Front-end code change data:
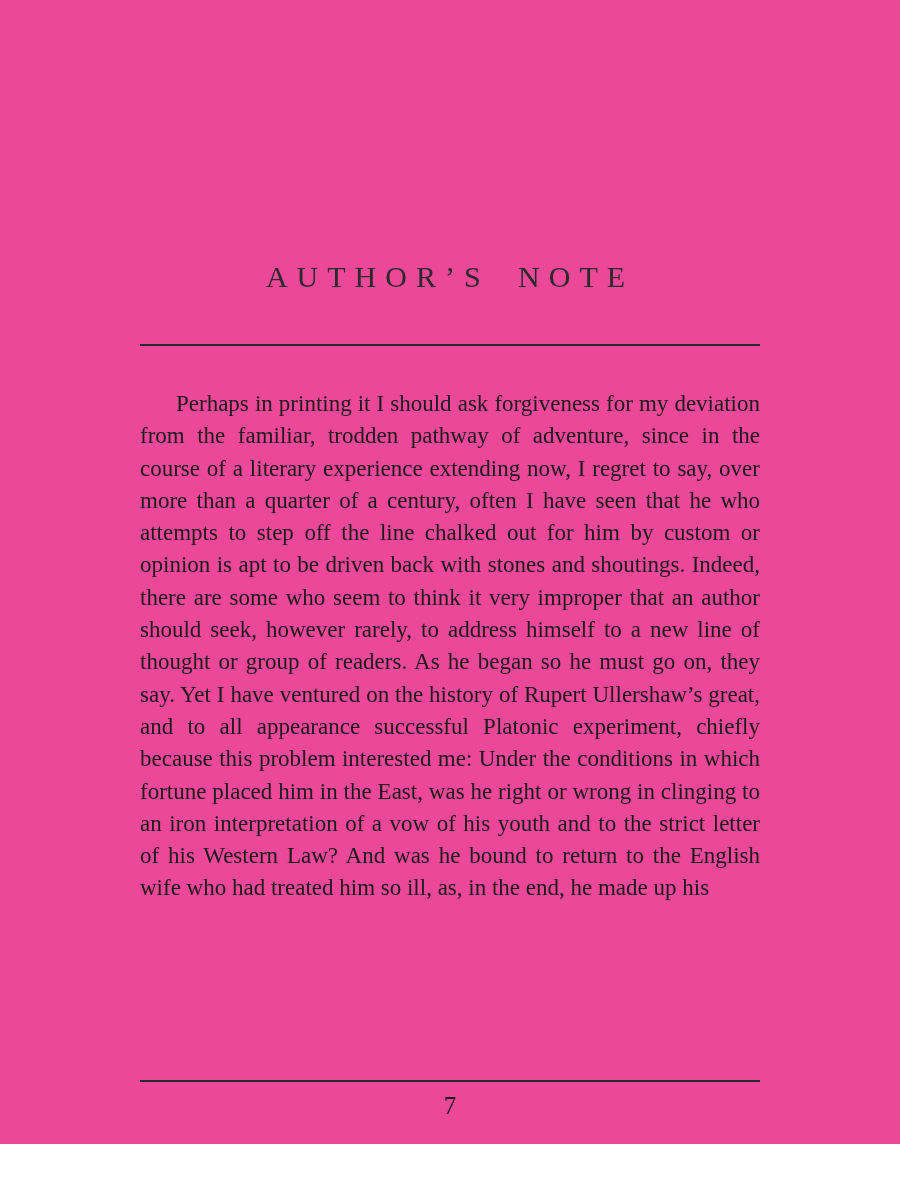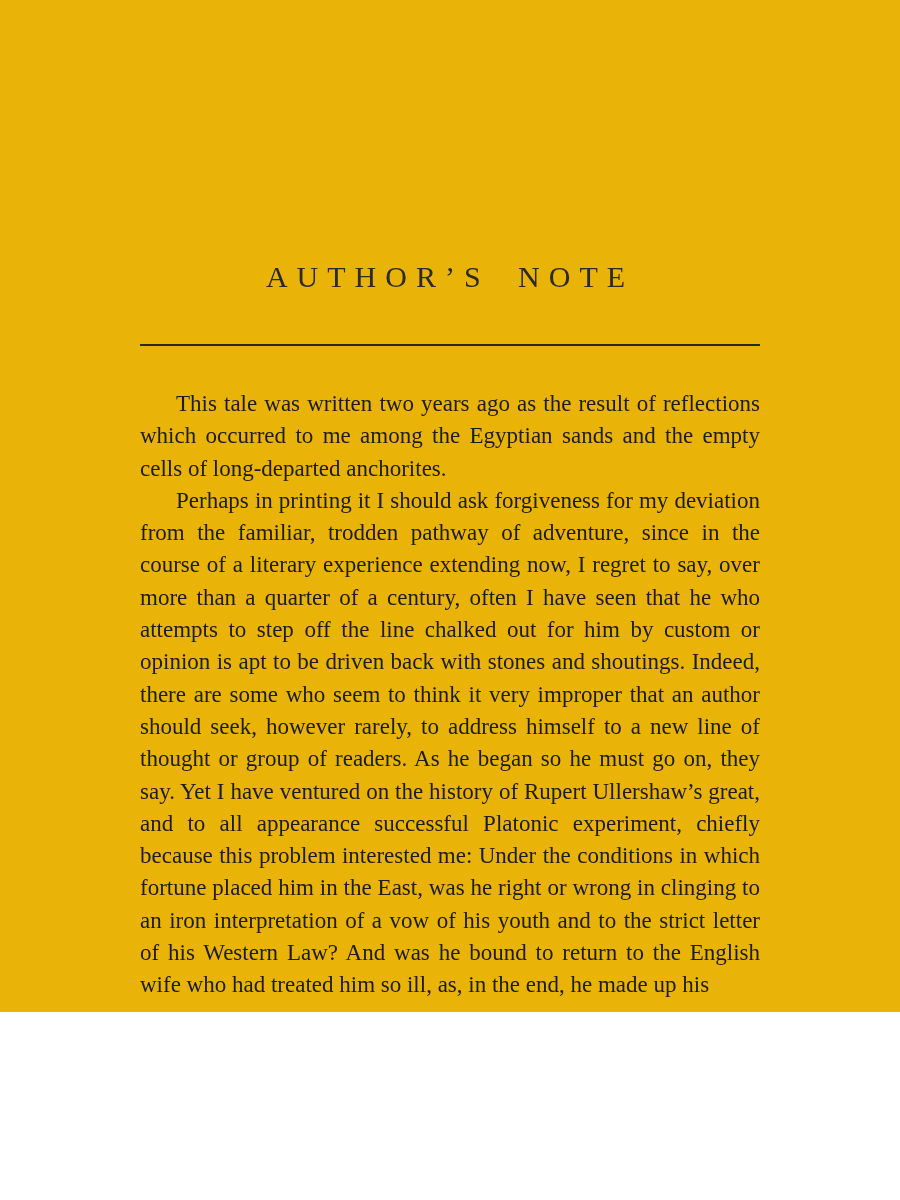--- a/index.html
+++ b/index.html
@@ -10,8 +10,8 @@
     .page {
       position: relative;
       width: 900px;
-      height: 1012px;
-      background: #eab308;
+      height: 1144px;
+      background: #ec4899;
       font-family: "Liberation Serif", "DejaVu Serif", serif;
       color: #1c1c1c;
       overflow: hidden;

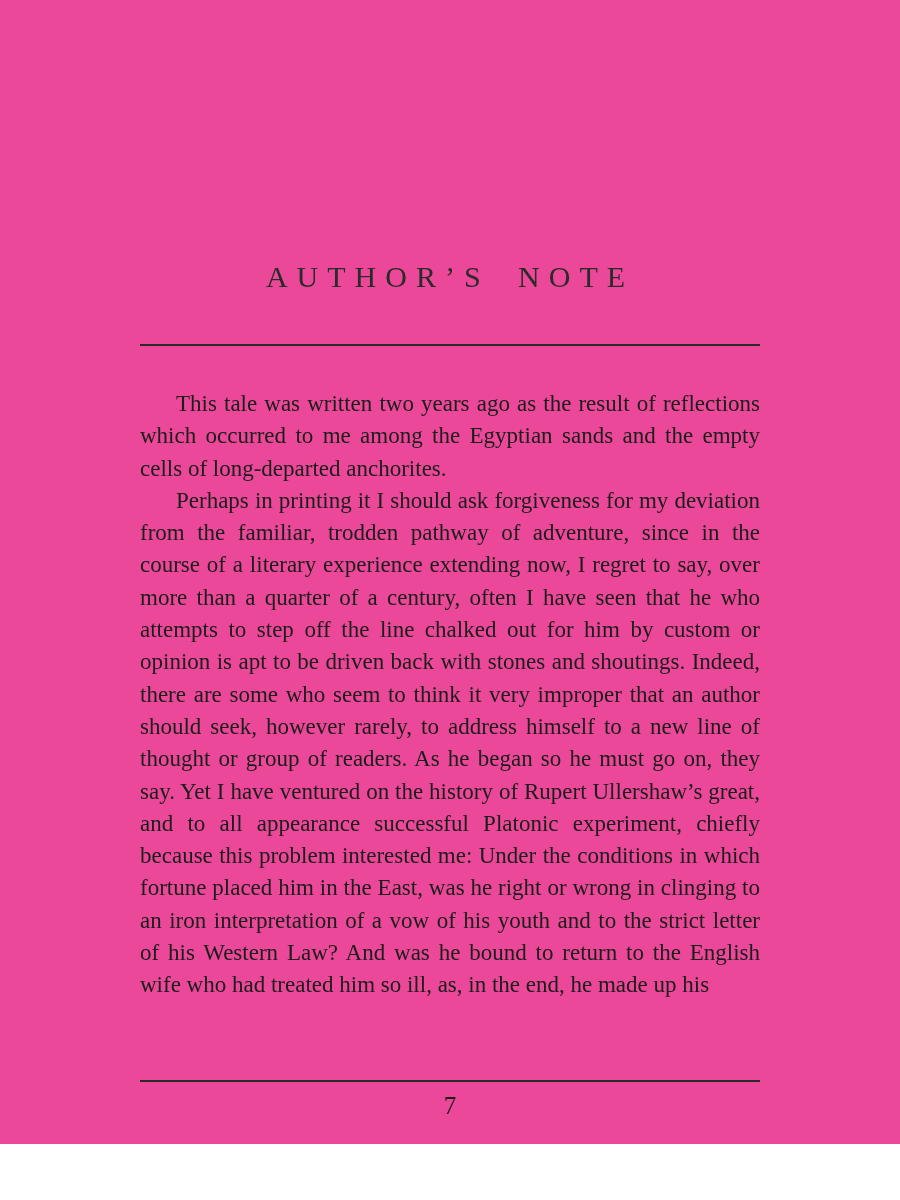--- a/index.html
+++ b/index.html
@@ -72,7 +72,6 @@
   <div class="rule rule-top"></div>
 
   <div class="body-text">
-    <p>This tale was written two years ago as the result of reflections which occurred to me among the Egyptian sands and the empty cells of long-departed anchorites.</p>
     <p>Perhaps in printing it I should ask forgiveness for my deviation from the familiar, trodden pathway of adventure, since in the course of a literary experience extending now, I regret to say, over more than a quarter of a century, often I have seen that he who attempts to step off the line chalked out for him by custom or opinion is apt to be driven back with stones and shoutings. Indeed, there are some who seem to think it very improper that an author should seek, however rarely, to address himself to a new line of thought or group of readers. As he began so he must go on, they say. Yet I have ventured on the history of Rupert Ullershaw’s great, and to all appearance successful Platonic experiment, chiefly because this problem interested me: Under the conditions in which fortune placed him in the East, was he right or wrong in clinging to an iron interpretation of a vow of his youth and to the strict letter of his Western Law? And was he bound to return to the English wife who had treated him so ill, as, in the end, he made up his</p>
   </div>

Task requirements: Your output should be the full set of entries above, restated word for word and free of pictures.

Problem solution:
--- a/index.html
+++ b/index.html
@@ -10,8 +10,8 @@
     .page {
       position: relative;
       width: 900px;
-      height: 1012px;
-      background: #eab308;
+      height: 1144px;
+      background: #ec4899;
       font-family: "Liberation Serif", "DejaVu Serif", serif;
       color: #1c1c1c;
       overflow: hidden;

--- a/index.html
+++ b/index.html
@@ -72,7 +72,6 @@
   <div class="rule rule-top"></div>
 
   <div class="body-text">
-    <p>This tale was written two years ago as the result of reflections which occurred to me among the Egyptian sands and the empty cells of long-departed anchorites.</p>
     <p>Perhaps in printing it I should ask forgiveness for my deviation from the familiar, trodden pathway of adventure, since in the course of a literary experience extending now, I regret to say, over more than a quarter of a century, often I have seen that he who attempts to step off the line chalked out for him by custom or opinion is apt to be driven back with stones and shoutings. Indeed, there are some who seem to think it very improper that an author should seek, however rarely, to address himself to a new line of thought or group of readers. As he began so he must go on, they say. Yet I have ventured on the history of Rupert Ullershaw’s great, and to all appearance successful Platonic experiment, chiefly because this problem interested me: Under the conditions in which fortune placed him in the East, was he right or wrong in clinging to an iron interpretation of a vow of his youth and to the strict letter of his Western Law? And was he bound to return to the English wife who had treated him so ill, as, in the end, he made up his</p>
   </div>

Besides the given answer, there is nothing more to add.